A day after Sasaki's signing, Chicago Cubs owner Tom Ricketts told 670 AM in Chicago that "it's really hard to compete" with the Dodgers. Ricketts bought the Cubs for $845 million in 2009. They are worth around $5 billion now, according to a person who values professional sports franchises. The Cubs, according to Forbes, have the third-highest revenue in MLB, behind the Yankees and Dodgers. They are the epitome of a big-market, high-earning franchise. Ricketts said the Cubs attempt to break even every year. Forbes estimates they have earned more than $585 million before interest, taxes, depreciation and amortization over the last decade in addition to the more than $4 billion appreciation of the team.
At the time, the Cubs were attempting to sign Scott, among the most coveted relievers this winter. The next day, with a final offer of four years and $66 million -- $6 million shy of where the Dodgers landed -- they lost. The $18 million-a-year salary Scott received fell in line with other elite closers.
This is not a chicken-and-egg situation. Teams like the Cubs and Boston Red Sox -- should-be powerhouses -- earn reputations quickly among players by not spending. When franchises show they care about winning, players take note. The flocking of talented players to the Dodgers is not a function of a willingness to overpay. The vast majority of the long-term deals handed out by the Dodgers are market price or club-friendly. Betts', Freeman's, Smith's. Ohtani's deal -- with $68 million of his annual $70 million salary deferred for a decade -- was proposed by him to the Dodgers as well as the other teams that pursued him: Toronto, San Francisco and the Los Angeles Angels.
While the Dodgers are among the rare teams that can carry three $300 million-plus deals (and four other nine-figure pacts on top of that) without bleeding money, they also thrive in the middle market. They took advantage of Ricketts' unwillingness to push -- he has limited the Cubs' budget this winter, even after trading for Kyle Tucker -- and won the bidding for Scott.
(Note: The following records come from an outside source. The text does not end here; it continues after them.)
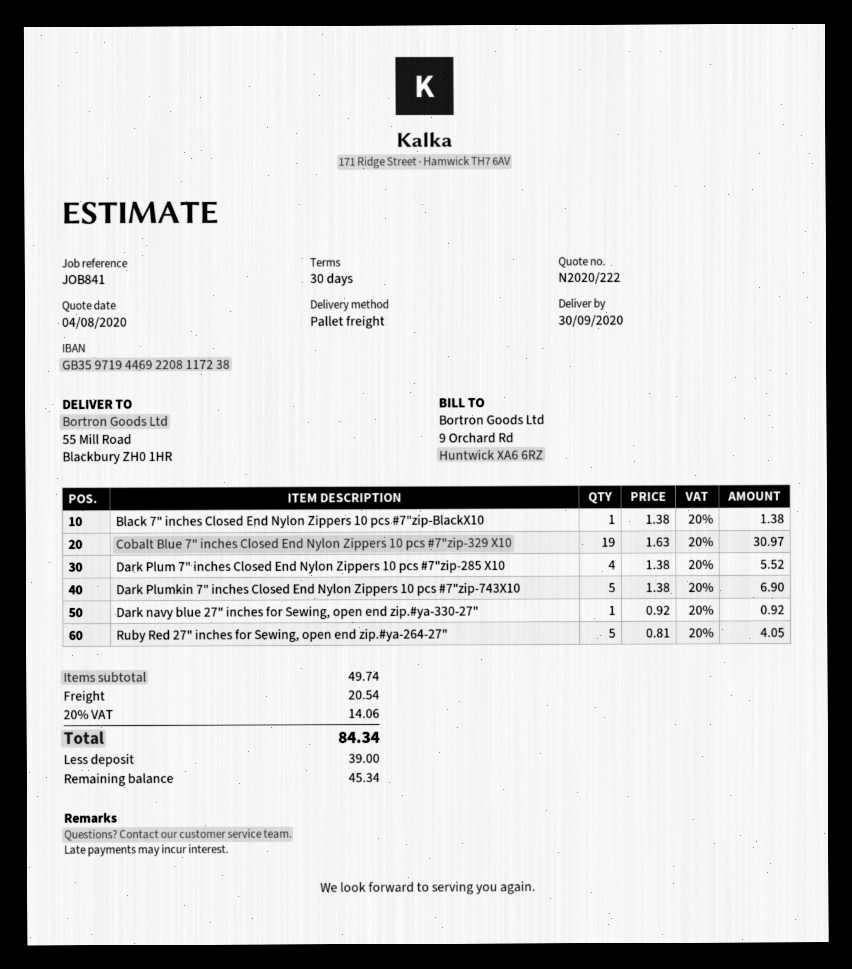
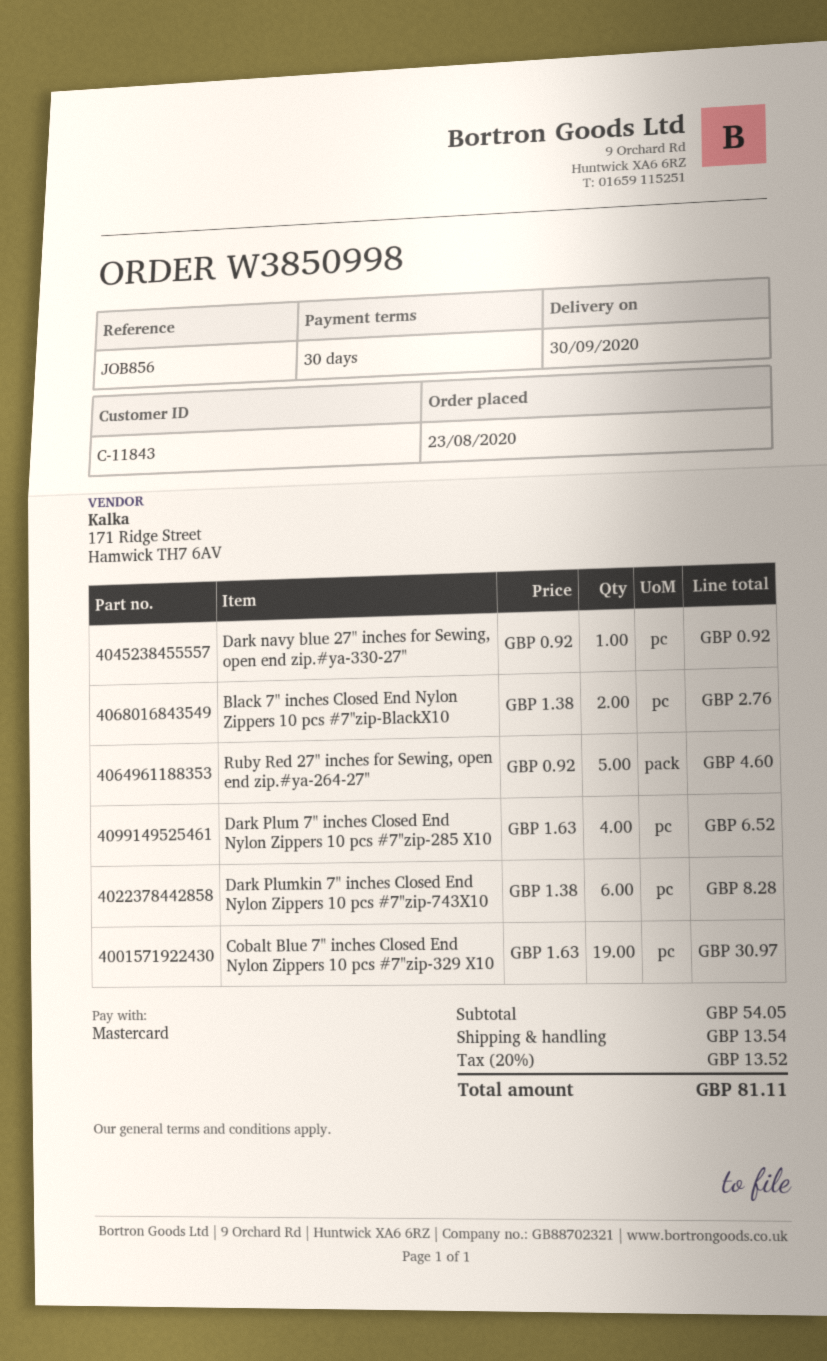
reference: JOB841 -> JOB856
Black 7" inches Closed End Nylon Zippers 10 pcs #7"zip-BlackX10: 1 x 1.38 = 1.38 -> 2 x 1.38 = 2.76
Dark Plum 7" inches Closed End Nylon Zippers 10 pcs #7"zip-285 X10: 4 x 1.38 = 5.52 -> 4 x 1.63 = 6.52
Dark Plumkin 7" inches Closed End Nylon Zippers 10 pcs #7"zip-743X10: 5 x 1.38 = 6.90 -> 6 x 1.38 = 8.28
Ruby Red 27" inches for Sewing, open end zip.#ya-264-27": 5 x 0.81 = 4.05 -> 5 x 0.92 = 4.60
subtotal: 49.74 -> 54.05
shipping: 20.54 -> 13.54
tax: 20% = 14.06 -> 20% = 13.52
total: 84.34 -> 81.11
Any team could have pursued Hernández, whose deal this winter was at market value. Every team passed on signing Snell to a long-term deal in the 2023-24 offseason. Edman was widely available at the trade deadline.
Every MLB club, even those with the lowest revenues, can compete for that sort of talent. So many operate with unbending devotion to their computer models, though, that the simple act of spending has become an even greater advantage for the Dodgers. With a history of teams on limited budgets annually performing among the best in the game, those franchises could fare even better stretching themselves financially and investing in winning, at very least proportionally to those who devote a higher percentage of revenue to payroll. The Dodgers' willingness to spend in grand sums and success with it should motivate other teams to keep up, not preclude them from doing so.
THREE DECADES AFTER the longest work stoppage in MLB history, the inequity baked into the game's financial system remains. MLB's pursuit of a salary cap in 1994 led to the cancellation of the World Series that year. The rekindling of a cap conversation has already begun -- particularly by owners peeved by the Dodgers' spending and the sheer size of Juan Soto's 15-year, $765 million, no-deferred-money deal with the New York Mets. Proposing a cap in next year's CBA negotiations would be tantamount to a declaration of war by MLB -- and already those owners are prepared for commissioner Rob Manfred to lock the players out Dec. 1, 2026.
It's clear, by now, that the punitive elements the last collective-bargaining agreement put in place -- the luxury tax, the qualifying-offer system, draft-pick punishment -- are anti-spending measures that just don't apply to some. The Mets have spent exceptional amounts of money and been OK. The Dodgers clearly see money as a competitive advantage they're willing to flaunt. There is room to incentivize other teams to spend without having to institute a cap and a floor.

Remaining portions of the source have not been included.